On the prowl for a home? One of the main terms on your offer will be your Earnest Money Deposit amount.

What’s the Earnest Money Deposit you ask?

Good question.  You need to know.

When you are ready to submit an offer, one of the terms you will decide on will be how much to offer as your Earnest Money Deposit, AKA “EMD”.

The EMD is a sort of “good faith” deposit, demonstrating to the seller that you are a serious buyer, and it shows you’re putting some money where your mouth is.  It basically tells the seller “HEY, I’m offering to pay you three-hundred-thousand dollars for your property, and to show you I’m serious, I’m going to place three-thousand dollars into an escrow account, if you accept my offer!”



Or, another way to think about it is it tells the seller “I am EARNESTLY intending to purchase your home, so I am offer [x dollar amount] as my Earnest Money Deposit with my Offer.”

Now, the amount you choose to offer as your earnest money is negotiable and it’s completely up to you to decide how much you want to put.  But for this example, we used an earnest money deposit of one percent of the offer price, which is a good rule of thumb for this.

Now you might say “hey Jed, is that additional money I’m giving to the seller? Where does this money come in to play?”  And the answer is NO, this is not extra money going to the seller, this isn’t money you’re paying as a fee.  This money will be either A) refunded to you if you back out of the deal before you remove contingencies,  B) be applied toward your down-payment or closing costs if applicable.  If not, the full or remaining amount get’s released to you when you close.  Here’s where it also comes into play.

Let’s say you get your offer accepted—you still have all your contingencies protecting you: you have to be satisfied with the condition of the property, the appraisal has to come in at purchase price or higher, you have to be approved for the loan, you have to be satisfied with the disclosures etc…

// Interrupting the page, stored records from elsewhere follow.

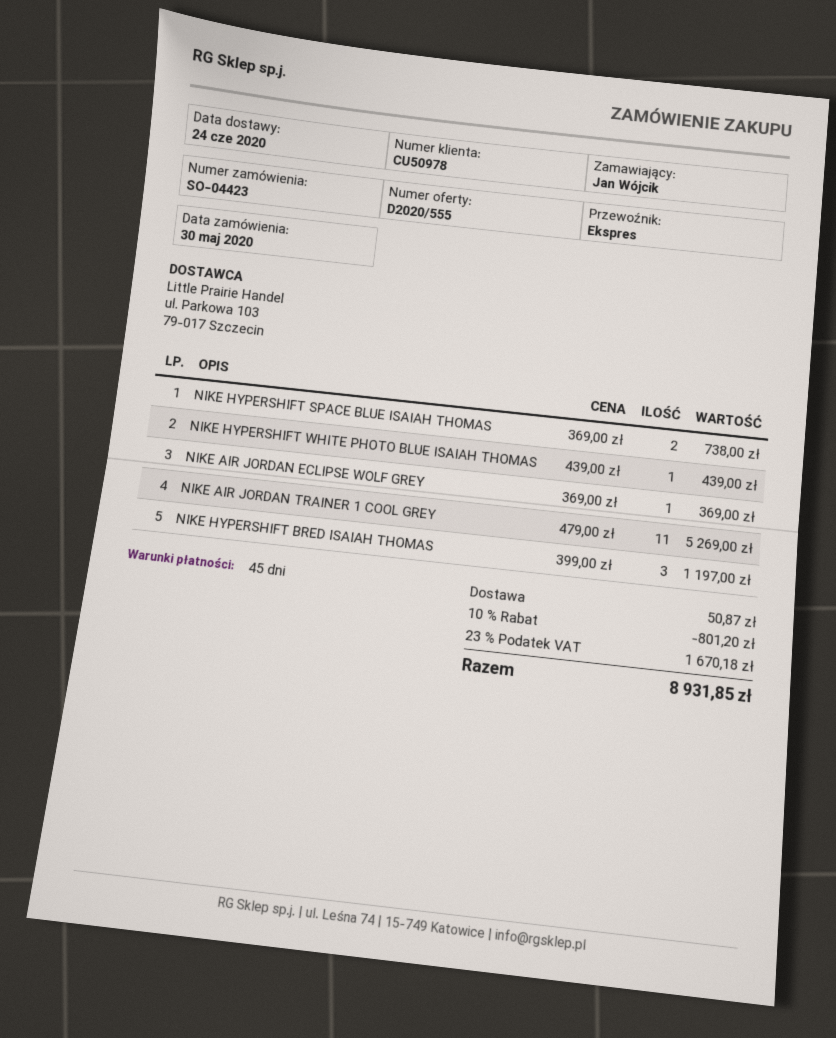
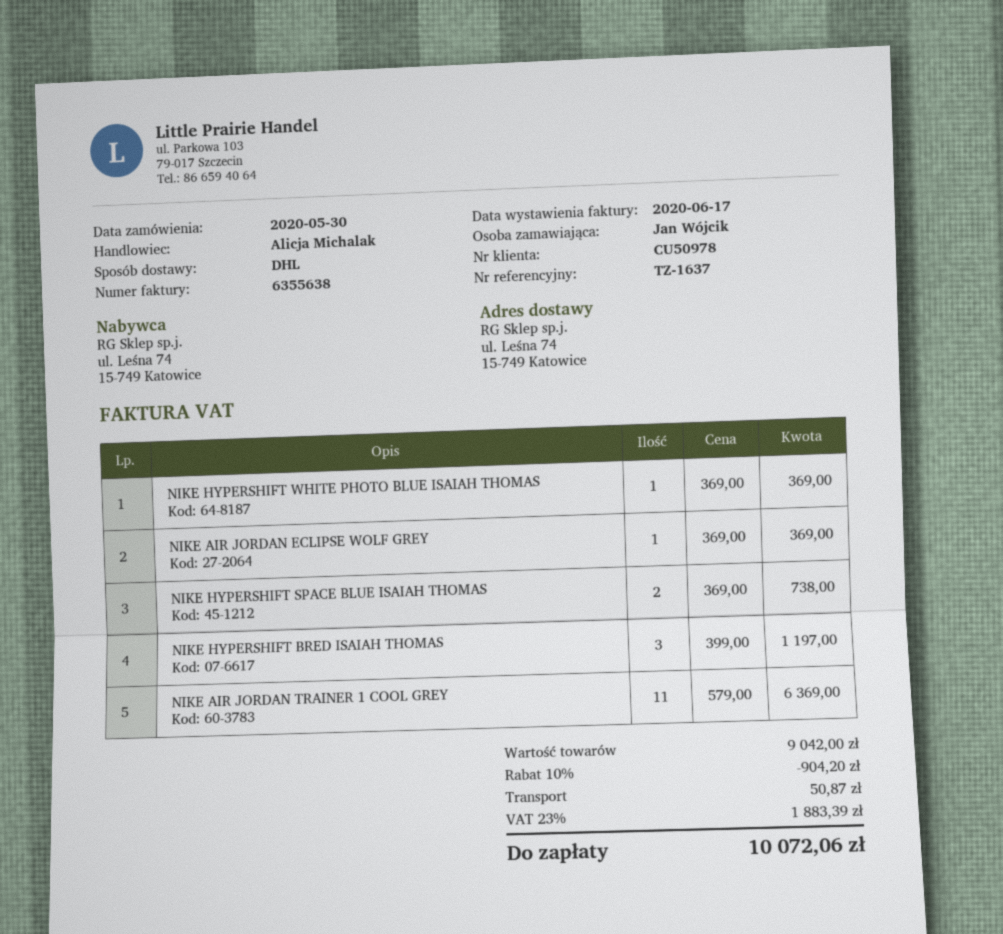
shipping method: express -> DHL
NIKE HYPERSHIFT WHITE PHOTO BLUE ISAIAH THOMAS: 1 x 439.00 = 439.00 -> 1 x 369.00 = 369.00
NIKE AIR JORDAN TRAINER 1 COOL GREY: 11 x 479.00 = 5269.00 -> 11 x 579.00 = 6369.00
discount: 10% = 801.20 -> 10% = 904.20
tax: 23% = 1670.18 -> 23% = 1883.39
total: 8931.85 -> 10072.06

Now let’s say after the appraisal comes in at value, the home inspection looks great, you get full loan approval, and you’re happy with all the disclosures, so you decide to go ahead and sign off on removing these contingencies. By doing this, you’re essentially saying to the seller  “I’m satisfied with everything, I’m happy with the property, and I am moving forward and I’m going to close.”

So let’s say the next day, you change your mind and decide that you just want to live in your mom’s basement instead of buying this house.  Keep in mind, this is after you had your home inspections, appraisal etc… In this case, what’s most likely gonna happen is the seller will demand your EMD to be released to them when you cancel.

So that’s where the security comes in for the seller.  The seller might think that if you only have a five-hundred-dollar EMD, you might go ahead and back out at the last minute since you have only a few hundred dollars to lose!

Look, this situation rarely happens, and the reason for that is because as a buyer, you have contingencies worked into the contract that protect you and your EMD, so as long as you don’t remove those contingencies until you are satisfied with everything you are removing your contingencies on, (which we don’t recommend our clients do), you typically don’t have to worry about losing your EMD.